Bass, Vocals - Chris Squire
Drums, Percussion - Bill Bruford
Guitar, Vocals - Steve Howe
Keyboards - Rick Wakeman
Producer - Eddy Offord
Producer - Yes
Tape - Mike Dunne
Vocals, Written-By - Jon Anderson

Strawberry Bricks Entry: 
If both prior Yes albums had any shortcomings (and they had very few), it was due to growing pains. The Yes Album brought out the extended, epic composition, but suffered, perhaps, in execution. Fragile was well-executed, but only contained a half-hour of music—solo tracks notwithstanding. However, by the time their next album was recorded, the band had remained stable for almost a year. In the interim, Yes issued a massive arrangement of Paul Simon's "America" (similar to that of the pre-Clouds band, 1-2-3).
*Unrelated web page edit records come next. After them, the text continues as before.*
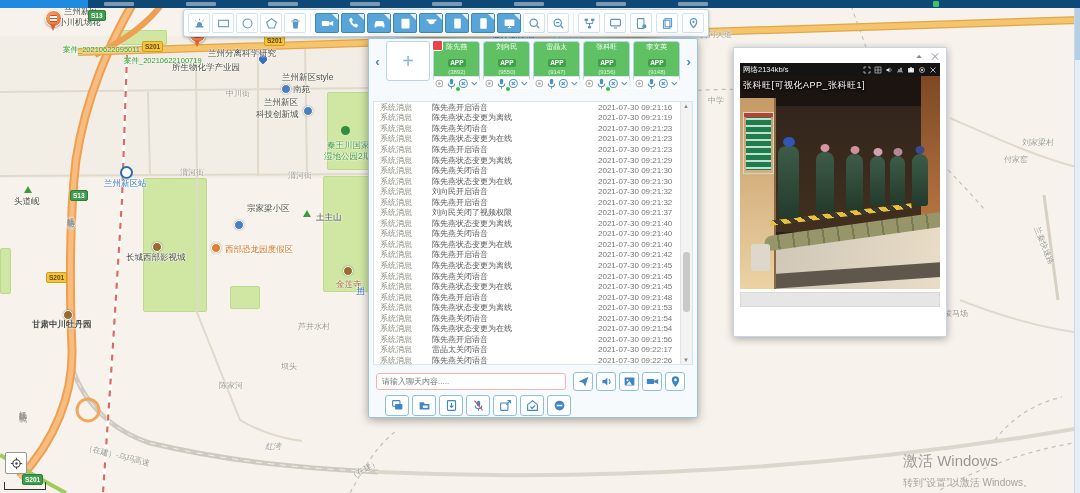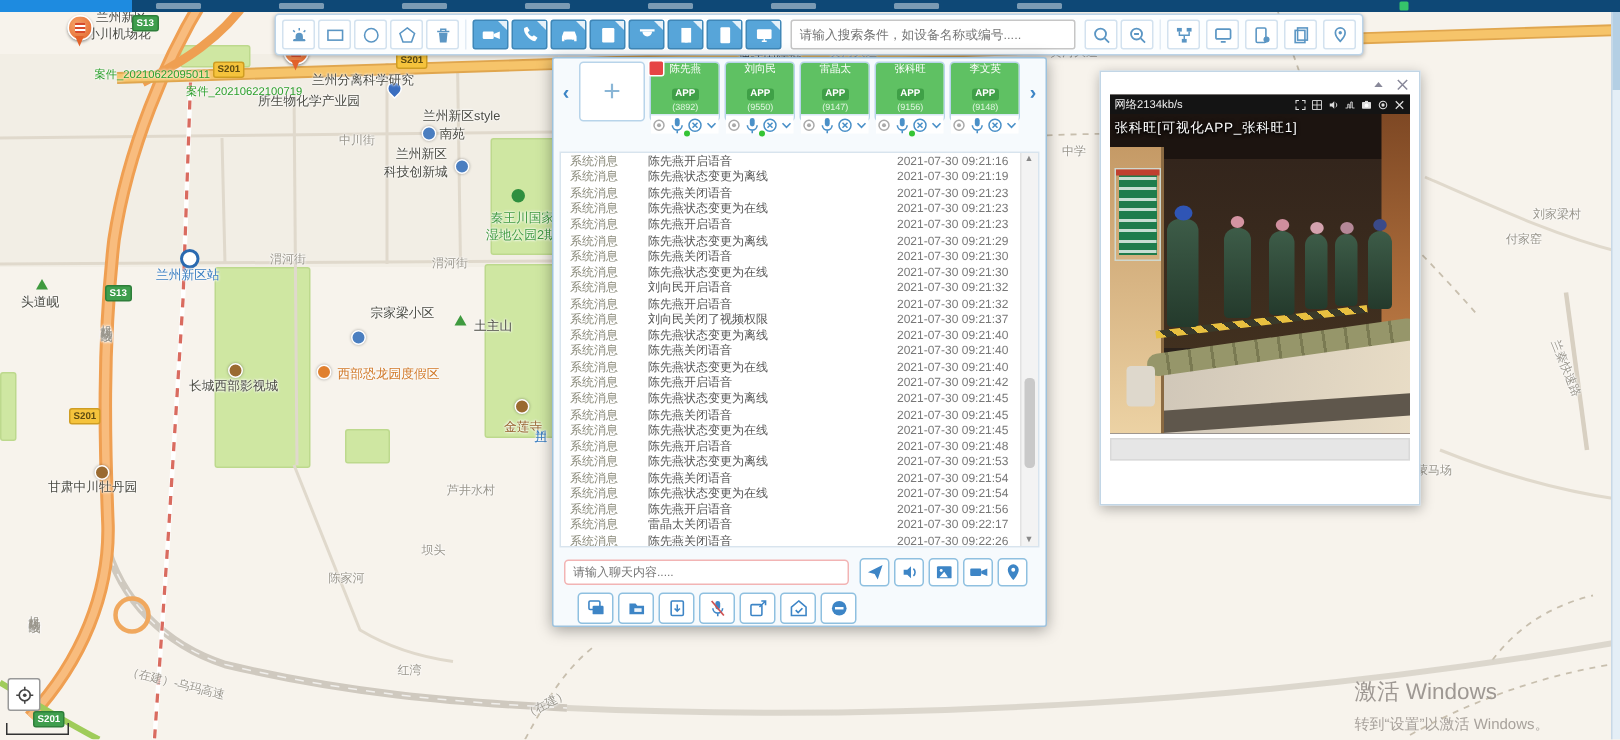"请输入搜索条件，如设备名称或编号....." input.tsearch { html: <input> -> none }
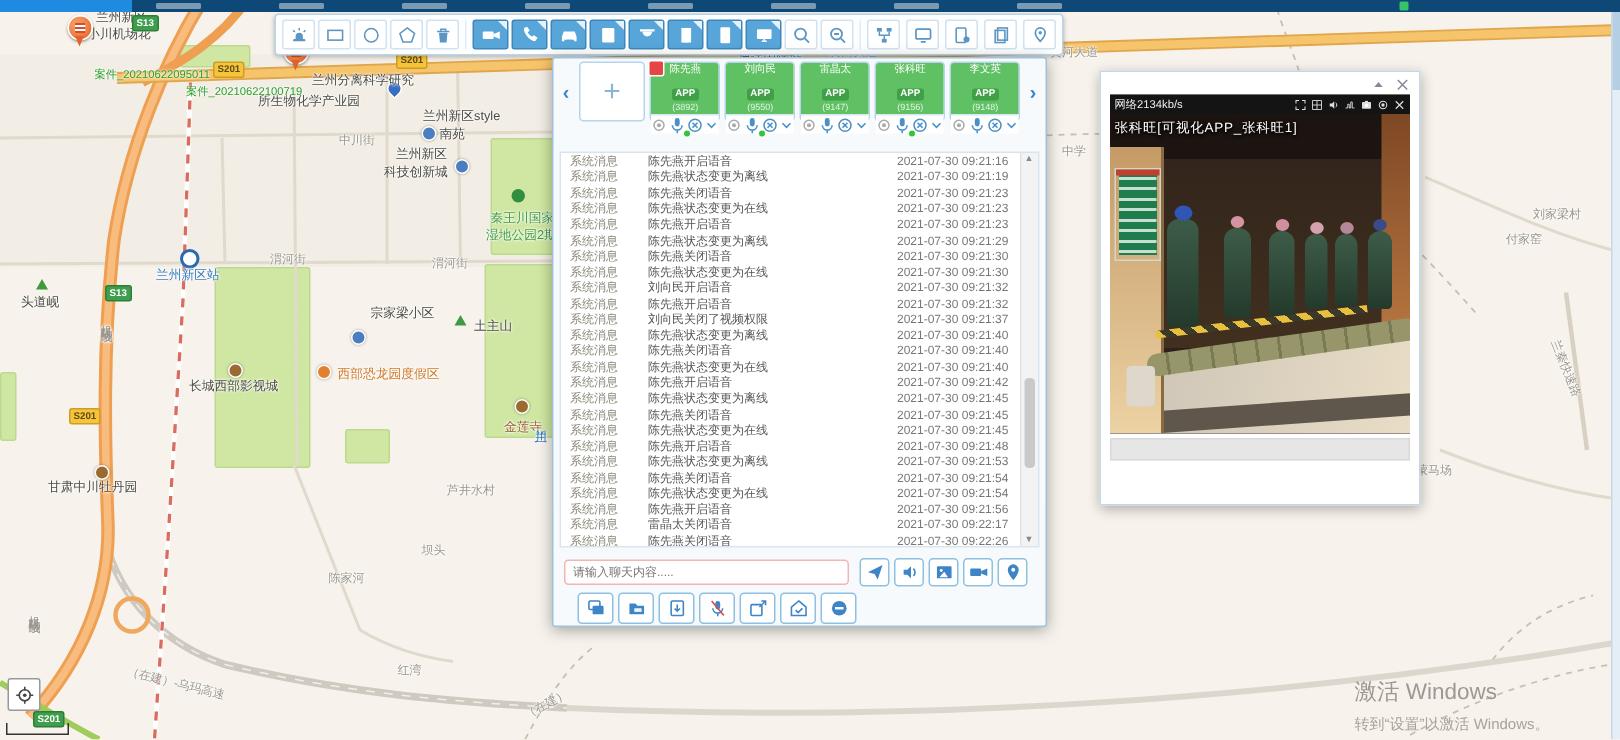"甘肃中川牡丹园" span.mlabel { font-weight: none -> bold }
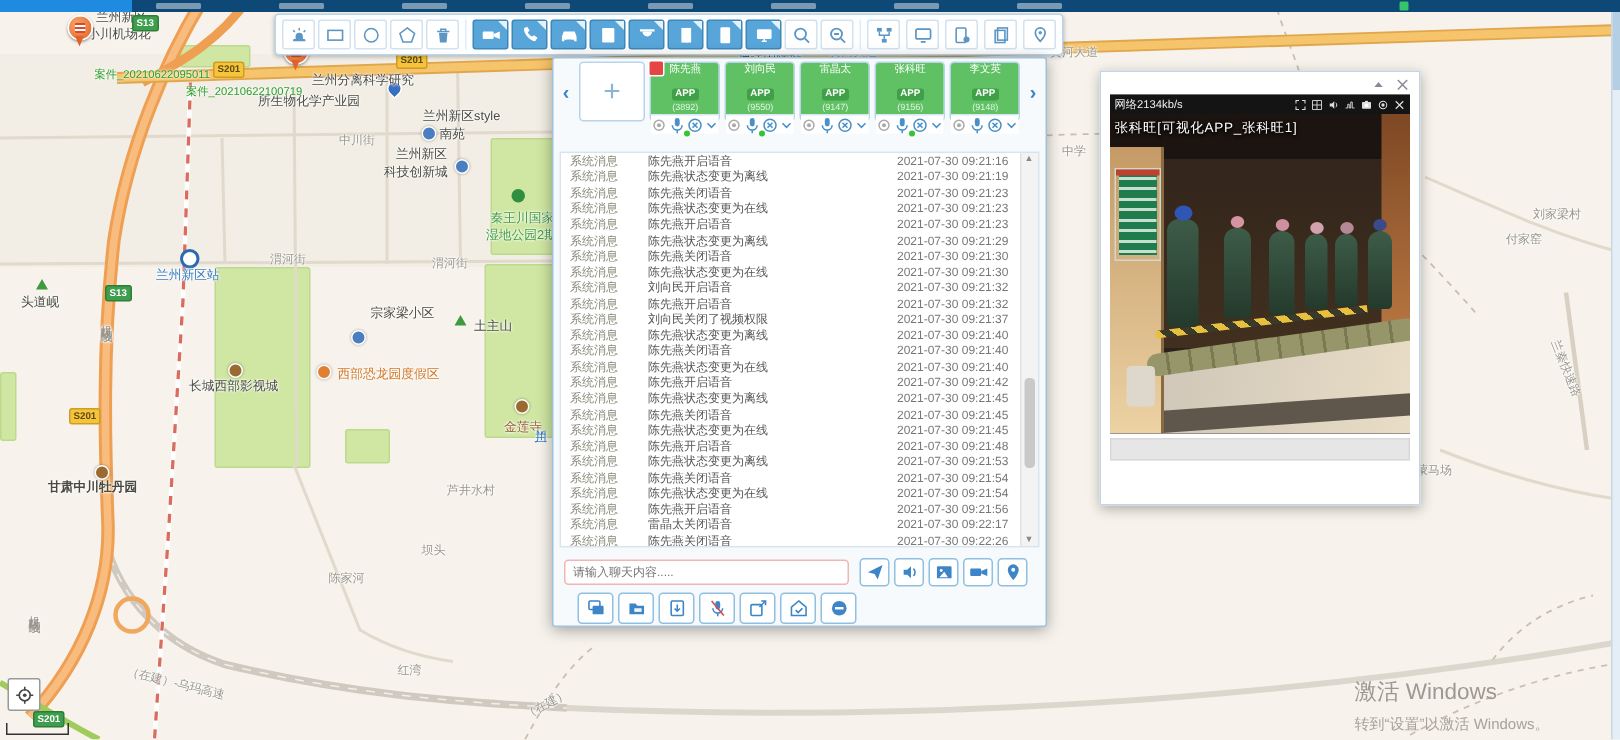"红湾" span.mlabel { font-style: none -> italic }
Close To The Edge contains three tracks; the album's title composition fills side one: Steve Howe's blistering lead starts the opening section "The Solid Time of Change" with fury; and straight through to the second section, "Total Mass Retain," the intensity never lets up. Next are the gentle pulses and large chords of "I Get Up, I Get Down;" lyrically a bit twee, but it avoids any musical miscue. Fortunately, Yes knows how to end a piece and the final section of "Seasons of Man" is no exception. Rick Wakeman delivers an epic if speedy organ solo before the track resolves into its final symphonic refrain. From the moment the needle hits the first groove of the record, the four sections of the track flow seamlessly together, offering nothing short of definitive prog rock. Side two holds the other two tracks: The delicate organ beneath Howe's 12-string that opens "And You and I" is a typical example of the album's detail. The song was one of Jon Anderson's lyrical triumphs; his choice of words is as musical as the rest of the band's instrumentation. From here, however, their translation would garner biblical-like fascination. The final track, "Siberian Khatru," is another classic; dense and foreboding, Chris Squire's bass drives the particularly heavy song over Wakeman's chiming Mellotron. The album was another great success for the band, reaching No. 4 and No. 3 on the UK and US charts, respectively. Bill Bruford took his leave shortly after the album was recorded to join the revival of King Crimson. Later he claimed that he'd gone as far as he could go with Yes, and he may have been right, as this album was the culmination of Yes' musical progression to date.